Gorky is perhaps the writer who inspires him the most. The following quotation is from personal correspondence (Sharma-Harle, 2014) and shows clearly, the values Sharma holds, obviously many of these were held by Gorky also.
My love for the downtrodden, workers, toiling women and the underprivileged kids; the brutalization of girl-children and devaluation of women; breaking of the family; cheapening of culture, etc. These issues do not figure prominently in Indian Poetry in English. I call them the Unseen, through empathy we can articulate their pains and joys and express their miserable social conditions. Gorky is my inspiring model, although I am no match to him in any way. My master!
Humility, non-self promotion, and non-self aggrandizement are notable features of Sharma's personality and I think we should leave it to history to show if he is Gorky's equal in both vision and literary output.
I am not going to go into great detail in discussing the stories in this collection, preferring to let the reader experience the surprises, pathos, outrage and fast-paced prose themselves. However, I have to say the story, The Meeting With Hemingway is my all time favourite, the way Sharma takes the reader by the imagination, so to speak, and holds us like putty in his literary hands is amazing. This story not only brings Hemingway himself to life, but also in a sense sums up Hemingway’s life and being in a most unusual and subtle way. Brilliant!
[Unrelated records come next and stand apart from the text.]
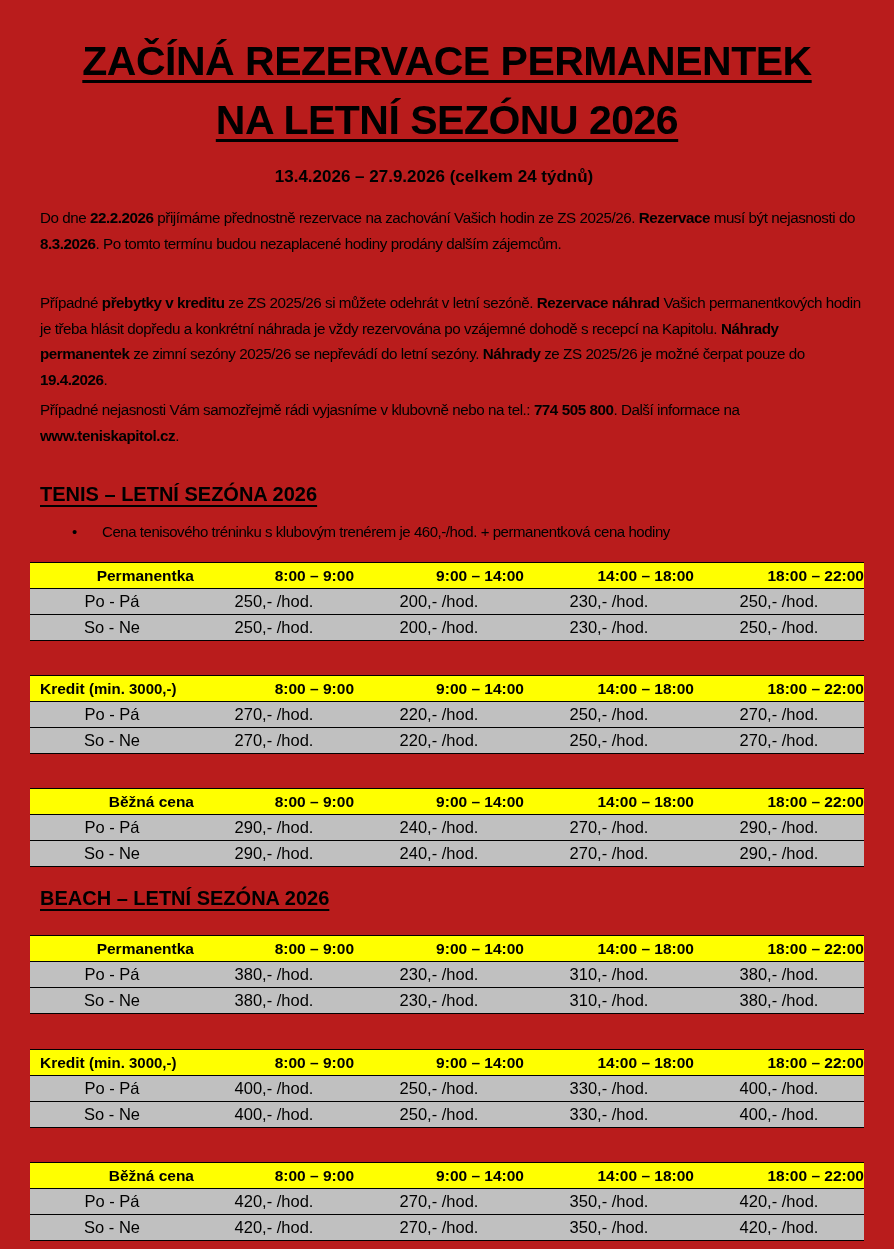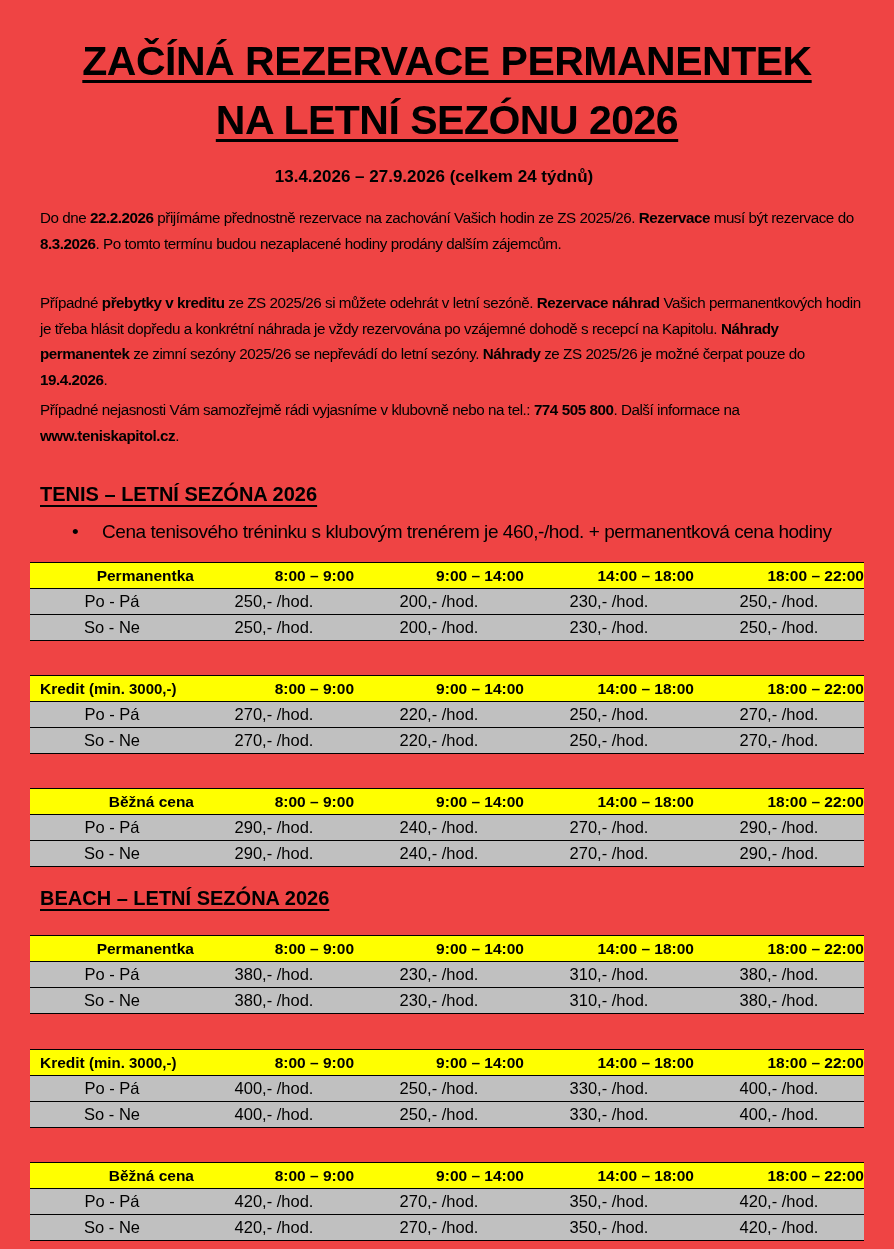"ZAČÍNÁ REZERVACE PERMANENTEK" .page { background: #ef4444 -> #b91c1c }
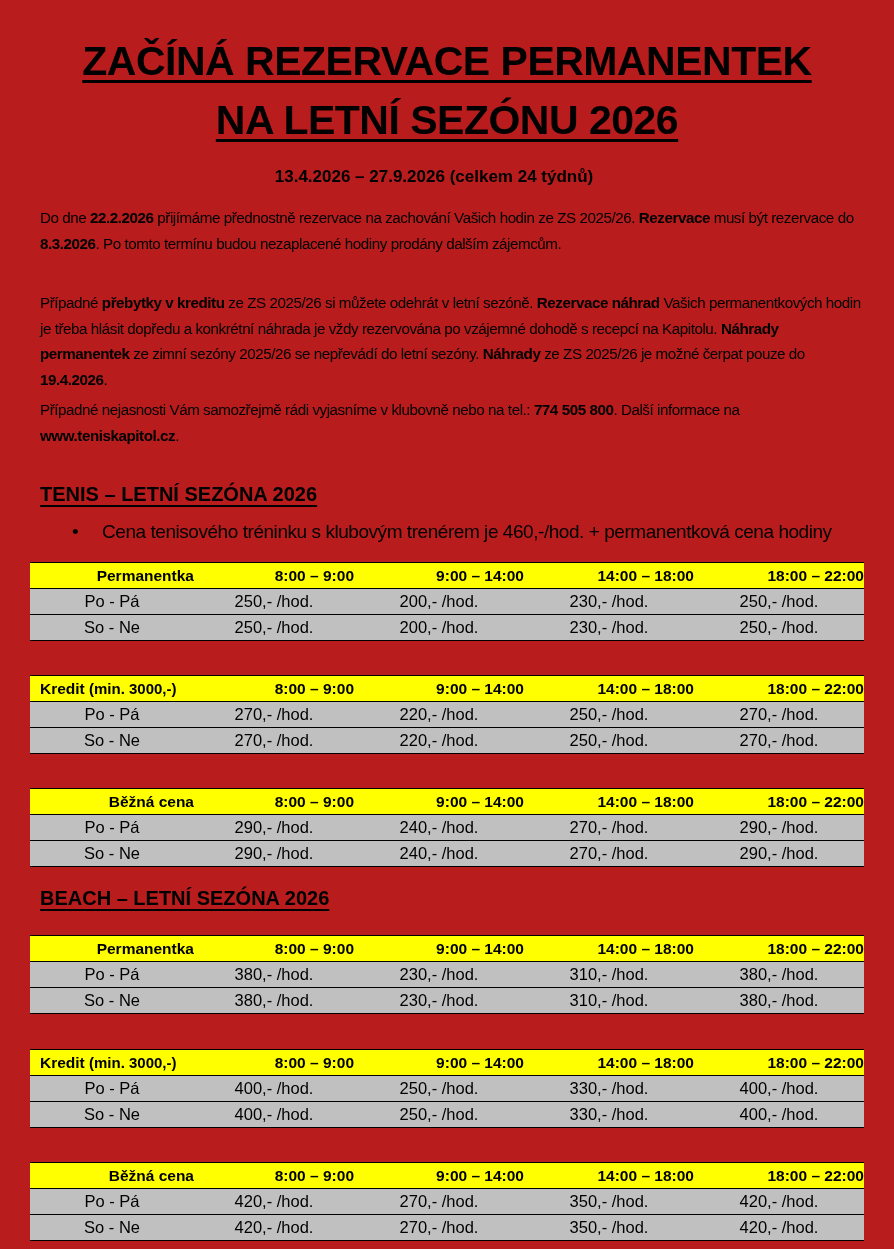"musí být rezervace do" span { text: rezervace -> nejasnosti }
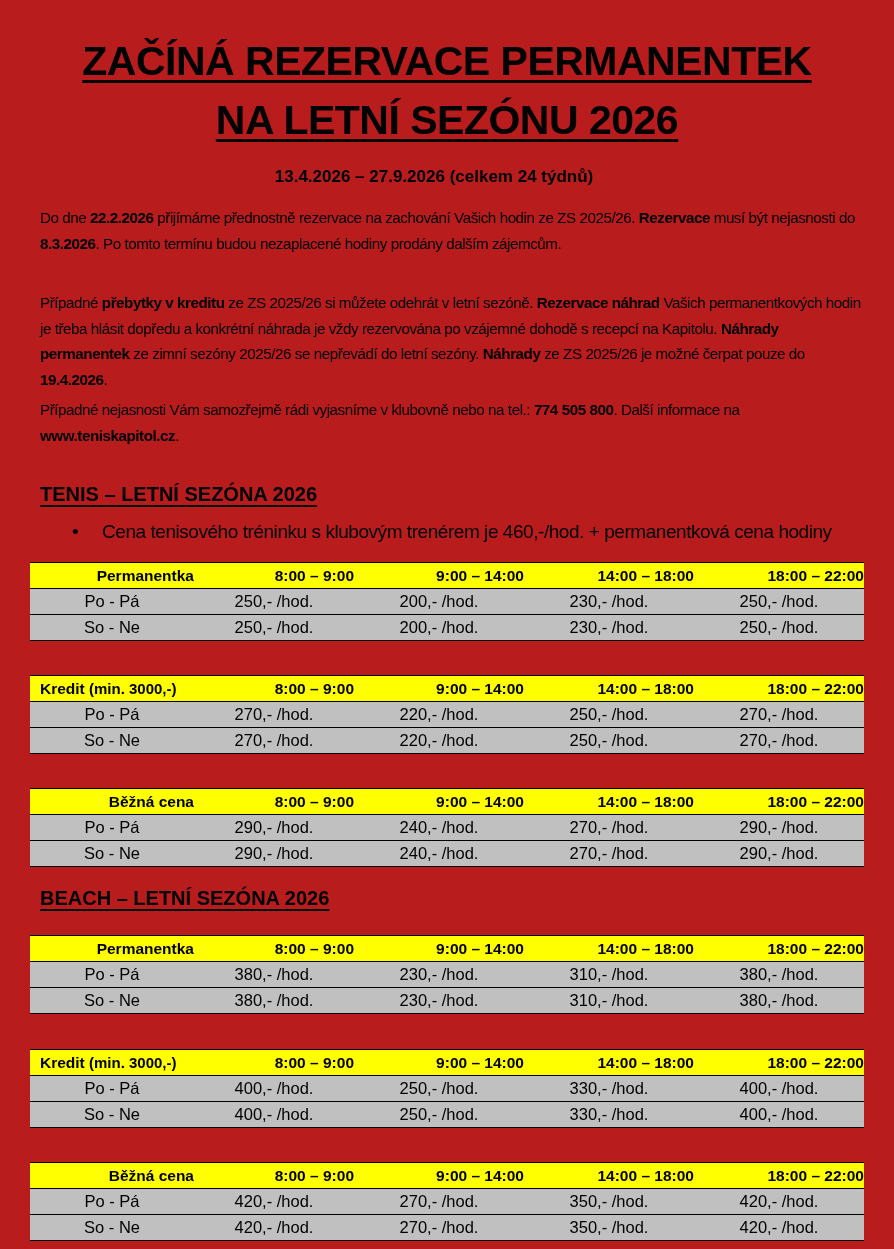"• Cena tenisového tréninku s" .bullet-line { font-size: 19px -> 15px }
Sharma keeps us riveted to the page in all his stories, and at no time does one become conscious of the writing itself, this is probably one of the highest accolades a writer can receive. Half a century ago my writing teacher taught me that the two most important things for a fiction writer are: firstly, not to draw attention to the writing itself, it should be the “artless art”, and secondly, keep you own personal “table-thumping” philosophical beliefs out of the story. People do not want a moral lecture in a fiction story. Even though deep philosophical conundrums underpin Sharma’s thinking he never appears to be “lecturing” the reader, nor giving moral advice, he in a sense implants a suggestion, especially through the previously mentioned art of juxtaposition and then lets the reader do what they will with it. His use of imagery and metaphor to excite the reader’s imagination is wonderful, and every so often a dry, subtle sense of humour reveals itself and adds to the profound sense of liberal humanism characteristic of the stories in this book.
I believe this is one of the most important books in Sharma’s literary career so far, the scope style and sophistication are second to none. Thoroughly recommended to all lovers of good fiction, and to acquisition librarians of colleges and schools to be held in their collections for educational purposes.